Kalfus contends that no probable cause supported his arrest for trespass because defendants’ order to vacate New York-Presbyterian Hospital’s private premises was not lawful under either the First Amendment or New York’s parallel rights to freedom of speech and the press. See Jenkins v. City of N.Y., 478 F.3d 76, 84 (2d Cir.2007) (stating that existence of probable cause is complete defense to false arrest claim); N.Y. Penal Law § § 140.00(5); 140.05 (defining criminal trespass). Kalfus submits that the hospital’s special patrolmen targeted him for expulsion from the hospital steps, which were open to the public, because of his press status. In the absence of any government nexus to the challenged action, however, the First Amendment does not prevent a property owner from restricting press access to private property. See generally Hudgens v. NLRB, 424 U.S. 507, 513-21, 96 S.Ct. 1029, 47 L.Ed.2d 196 (1976); Lloyd Corp. v. Tanner, 407 U.S. 551, 567, 92 S.Ct. 2219, 33 L.Ed.2d 131 (1972); see also Hotel Emps. & Rest. Emps. Union v. City of N.Y. Dep’t of Parks & Recreation, 311 F.3d 534, 543-44 (2d Cir.2002). Even if the hospital permitted members of the public to use the steps, it was not unlawful for the hospital to expel Kalfus for failure to comply with hospital policy requiring members of the media to obtain prior authorization before entering the premises. See Lloyd Corp. v. Tanner, 407 U.S. at 569, 92 S.Ct. 2219 (stating that private property does not “lose its private character merely because the public is generally invited to use it for *880 designated purposes”). Nor was the hospital’s order transformed into state action merely because the special patrolmen subsequently acted under color of state law when they arrested Kalfus. Cf. id. at 554, 556, 570, 92 S.Ct. 2219 (holding no state action in private property owner’s prohibition on handbill distribution despite involvement of mall security officers invested with police authority in communicating prohibition).
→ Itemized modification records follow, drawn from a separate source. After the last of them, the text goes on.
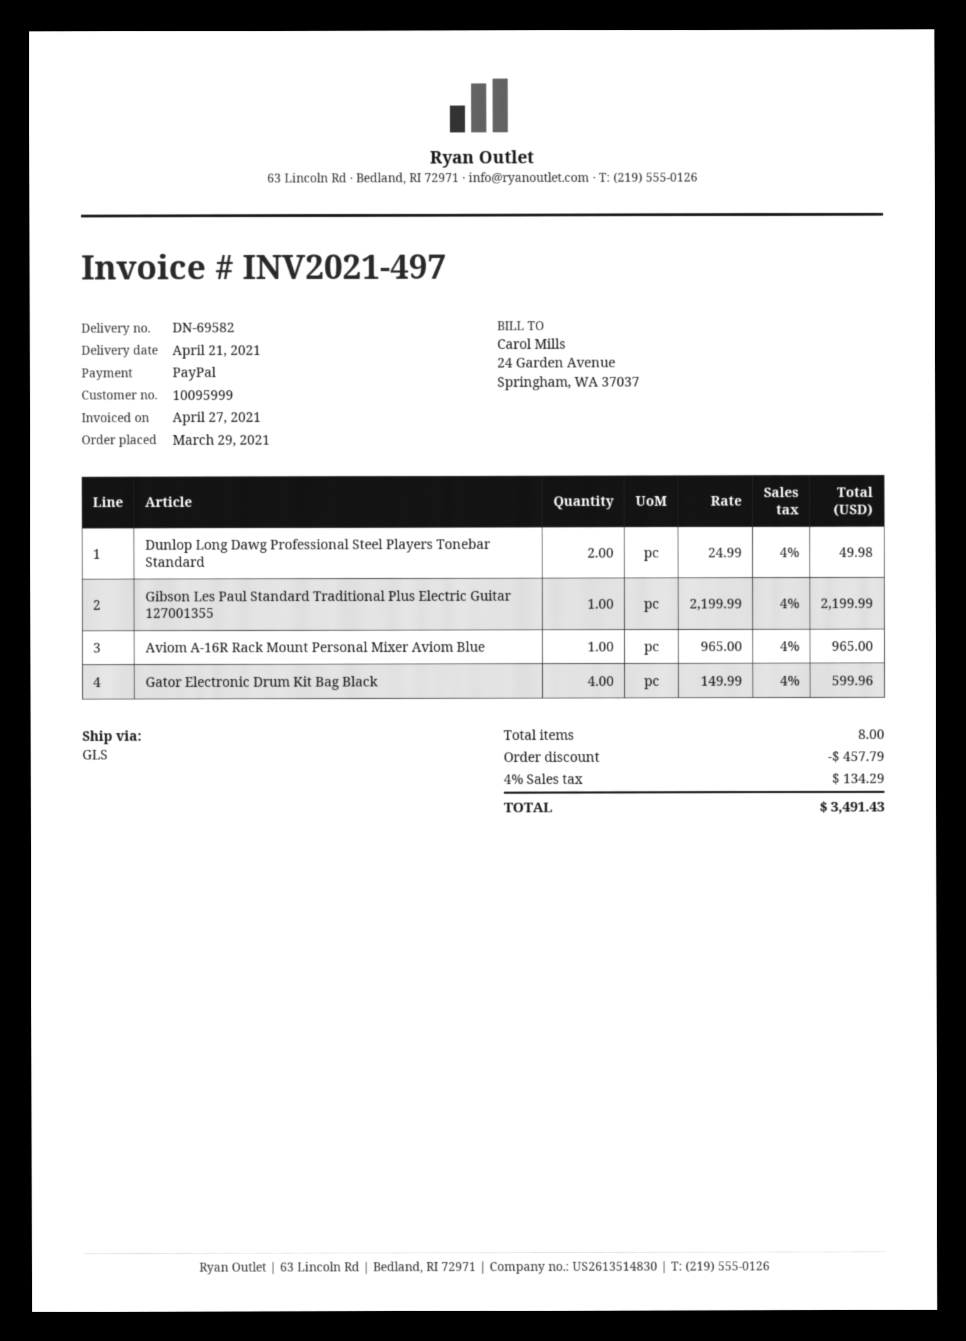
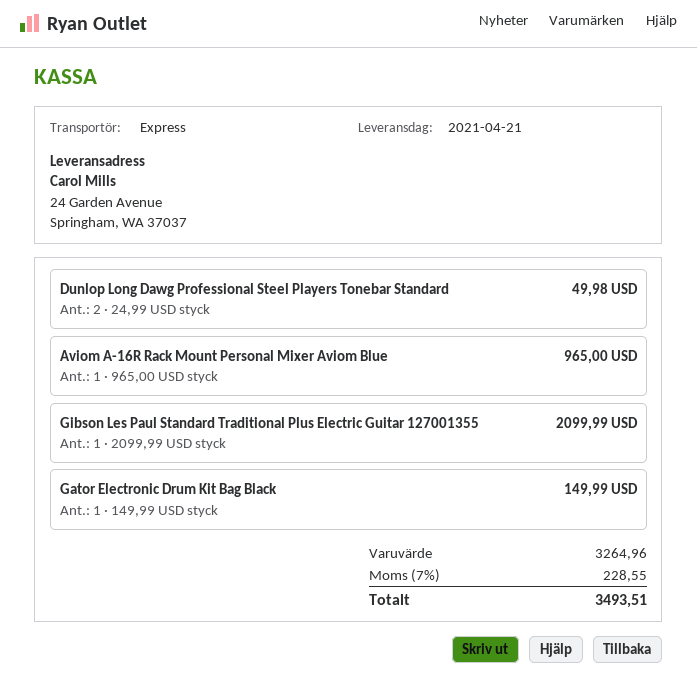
shipping method: GLS -> express
Gibson Les Paul Standard Traditional Plus Electric Guitar 127001355: 1 x 2199.99 = 2199.99 -> 1 x 2099.99 = 2099.99
Gator Electronic Drum Kit Bag Black: 4 x 149.99 = 599.96 -> 1 x 149.99 = 149.99
discount: 457.79 -> none
tax: 4% = 134.29 -> 7% = 228.55
total: 3491.43 -> 3493.51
People v. Leonard, 62 N.Y.2d 404, 477 N.Y.S.2d 111, 465 N.E.2d 881 (1984), on which Kalfus relies, warrants no different conclusion under New York law because the free speech claim there at issue concerned a public university’s exclusion of a former student from a “publicly owned and maintained” campus that was “open to the public.” Id. at 410-11, 477 N.Y.S.2d at 115, 465 N.E.2d 831 (internal quotation marks omitted). Thus, Leonard provides no support either for Kalfus’ contention that free speech and press protections extend to private property, such as the hospital steps here at issue, or for his argument that New York law affords more expansive free speech and press protections for activities on private property than the federal Constitution. See SHAD Alliance v. Smith Haven Mall, 66 N.Y.2d 496, 505-06, 498 N.Y.S.2d 99, 105-06, 488 N.E.2d 1211 (1985) (holding that state rights are equivalent to federal rights in this area); accord Downs v. Town of Guilderland, 70 A.D.3d 1228, 1230, 897 N.Y.S.2d 264, 266-67 (3d Dep’t 2010).